Mandela realizes that Tony doesn’t give a damn what he or any other retired Third World head of state thinks about Kosovo, Iraq or anywhere else. When he wants Mandela’s opinion, he’ll ask Bill Clinton to give it to him. Mandela may be 81, but that’s no excuse for Isaiah-like gloom at the Anglo-American Millennium Table. Good thing Mandela went off to Dublin after his speech at the London School of Economics. The Irish, with their neutrality and traditional sympathy for the world’s poor, were more sympathetic. (Ireland, unlike Britain, enforced sanctions against white South Africa while Mandela languished on Robben Island. When I was there in 1992, the Irish gave more per capita to outside charities than any other country in Europe, and donations were not tax-deductible.
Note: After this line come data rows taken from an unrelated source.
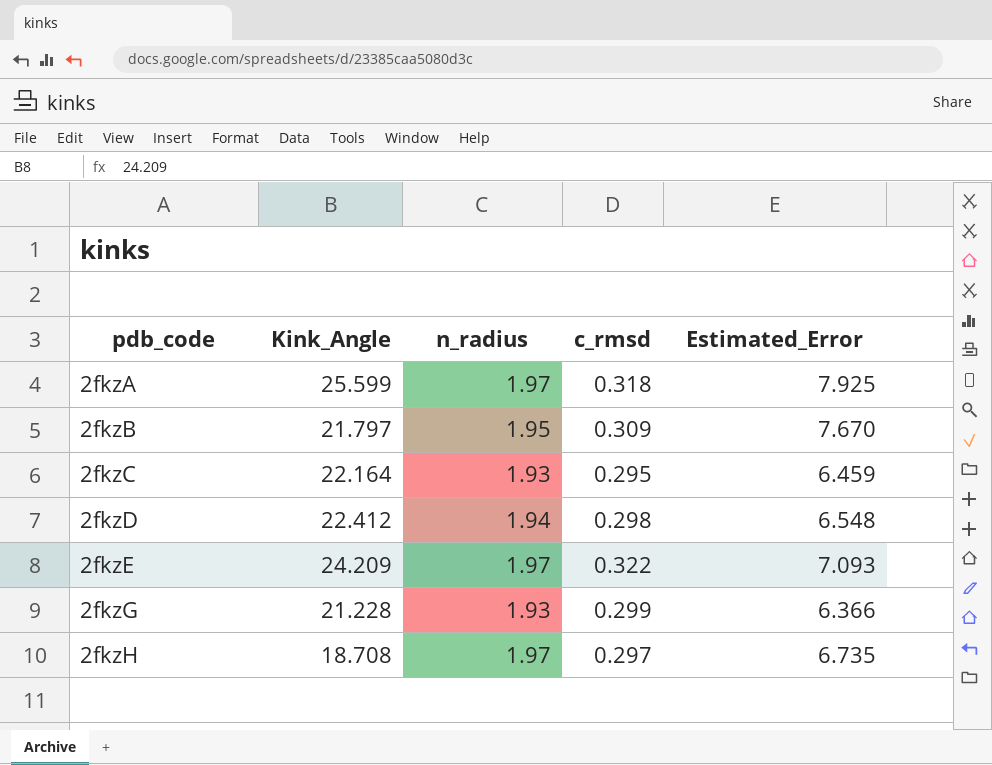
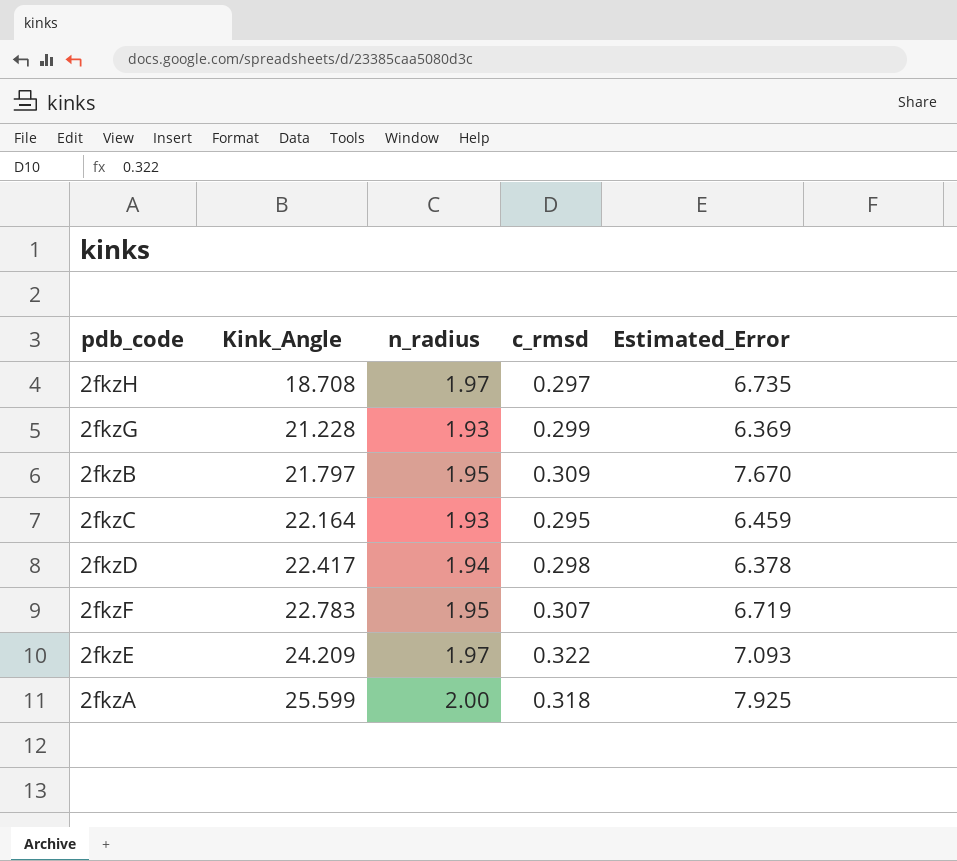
row order: pdb_code ascending -> Kink_Angle ascending
2fkzG | Estimated_Error: 6.366 -> 6.369
2fkzD | Kink_Angle: 22.412 -> 22.417
2fkzD | Estimated_Error: 6.548 -> 6.378
row 2fkzF: none -> 22.783 | 1.95 | 0.307 | 6.719
2fkzA | n_radius: 1.97 -> 2.00

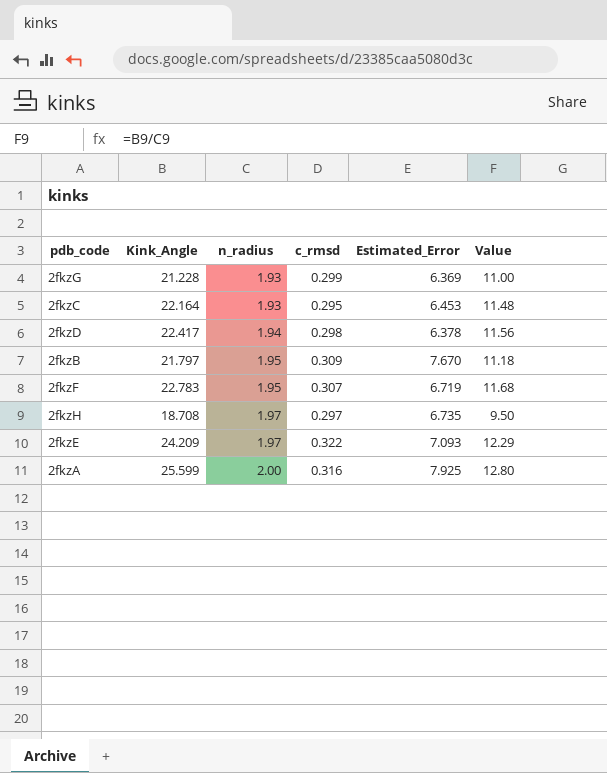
row order: Kink_Angle ascending -> n_radius ascending
column Value | formula: none -> [Kink_Angle] / [n_radius]
2fkzC | Estimated_Error: 6.459 -> 6.453
2fkzA | c_rmsd: 0.318 -> 0.316

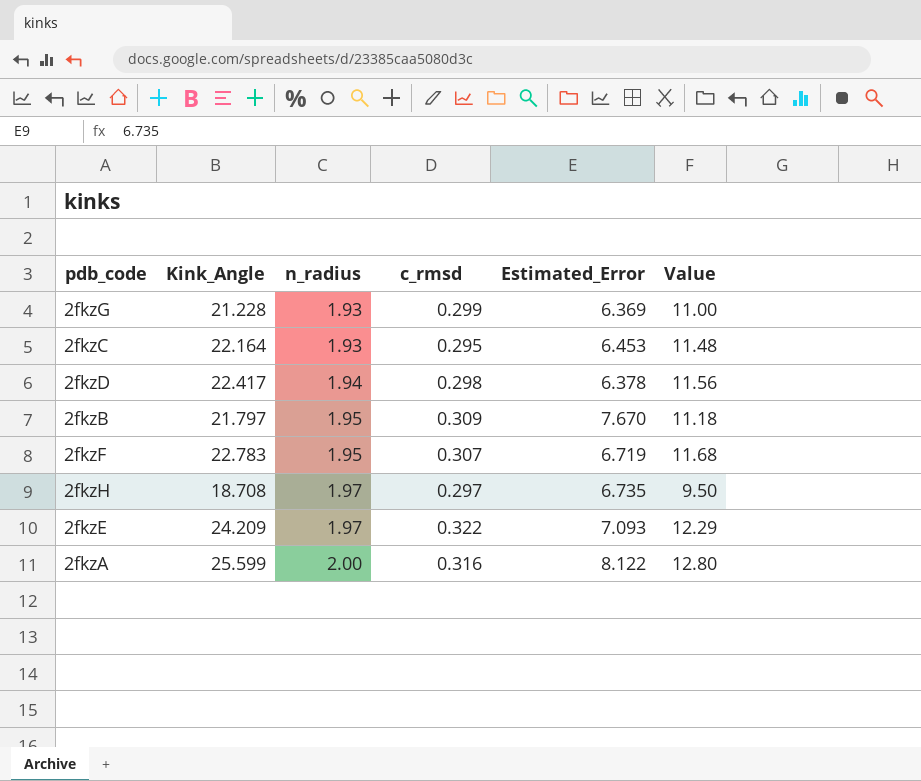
2fkzA | Estimated_Error: 7.925 -> 8.122

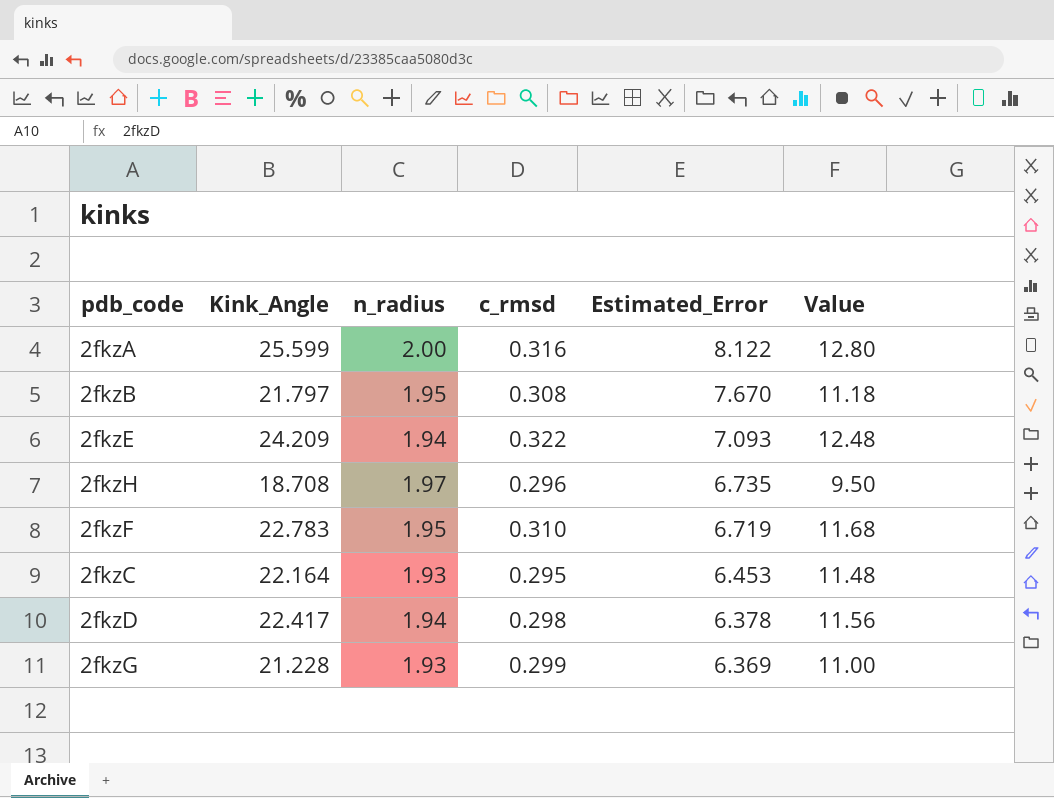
row order: n_radius ascending -> Estimated_Error descending
2fkzB | c_rmsd: 0.309 -> 0.308
2fkzE | n_radius: 1.97 -> 1.94
2fkzE | Value: 12.29 -> 12.48
2fkzH | c_rmsd: 0.297 -> 0.296
2fkzF | c_rmsd: 0.307 -> 0.310

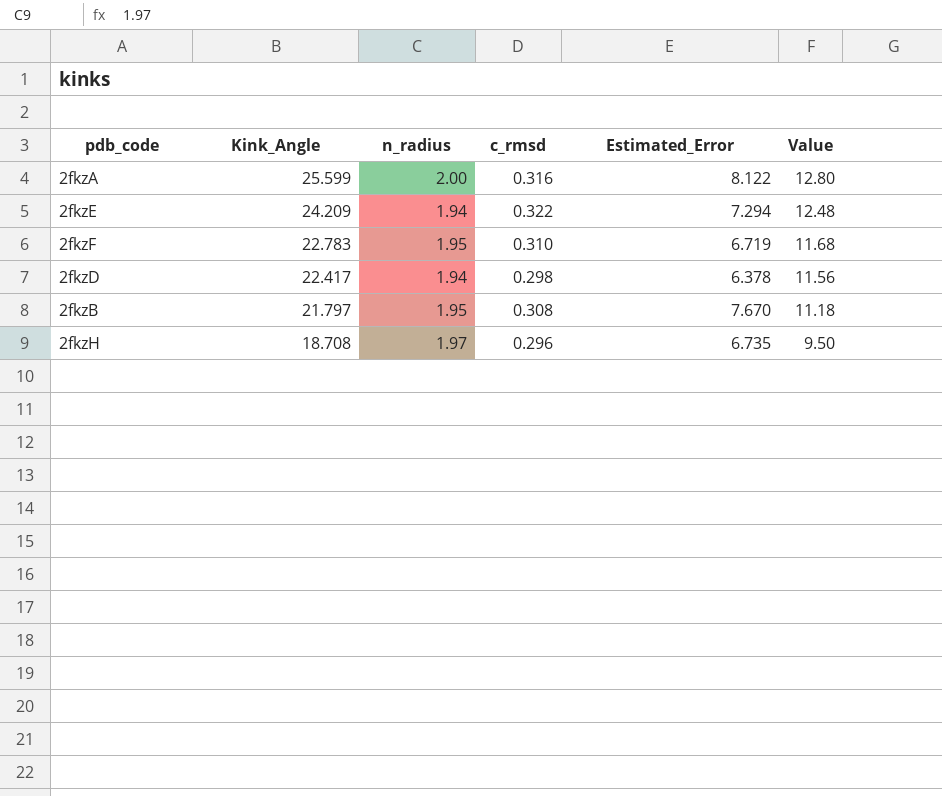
row order: Estimated_Error descending -> Kink_Angle descending
row 2fkzC: 22.164 | 1.93 | 0.295 | 6.453 | 11.48 -> none
row 2fkzG: 21.228 | 1.93 | 0.299 | 6.369 | 11.00 -> none
2fkzE | Estimated_Error: 7.093 -> 7.294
That may be different today: Ireland is becoming richer than Britain and rising house-prices make people more jealous of their incomes. Woe betide the prosperous.)

Mandela had the effrontery to condemn the American and British bombardment of Iraq. "The message they’re sending is that any country which fears a [UN] veto can take unilateral action," Mandela said. "That means they’re introducing chaos into international affairs: that any country can take a decision which it wants." Blair’s foreign secretary, Robin Cook, has jumped forth to defend British policy in bombing and starving Iraq. He came under attack in a television film by the left-wing Australian journalist, John Pilger. Pilger’s film, Paying the Price, accused Britain of preventing Iraq’s children from receiving vital medicine. Cook vented his spleen on Pilger in The New Statesman, the Labor weekly owned by the former paymaster-general whom Blair pretends not to know, "There is nothing to prevent Iraq from ordering more medicine." Cook is telling the truth. Iraq can order all the medical supplies it likes. Britain, however, will not allow them to be delivered.

Pilger, in his own New Statesman column, responded to Cook’s claim that Iraqi propaganda "fabricates claims of death and destruction." He wrote, "In one five-month period, 41 per cent of all strikes resulted in civilian casualties. The targets included fishermen’s wharves, villages and livestock." He added that the UN humanitarian coordinator had verified the killing by allied bombers of a shepherd and six members of his family, one of many such examples.

Although Pilger demolished Cook’s arguments one by one, Cook is in power, with the U.S. backing him. Pilger is a mere hack. Mandela is a retired senior citizen, and Blair is getting ready to welcome one of his real heroes, the Butcher of Chechnya, Vladimir Putin.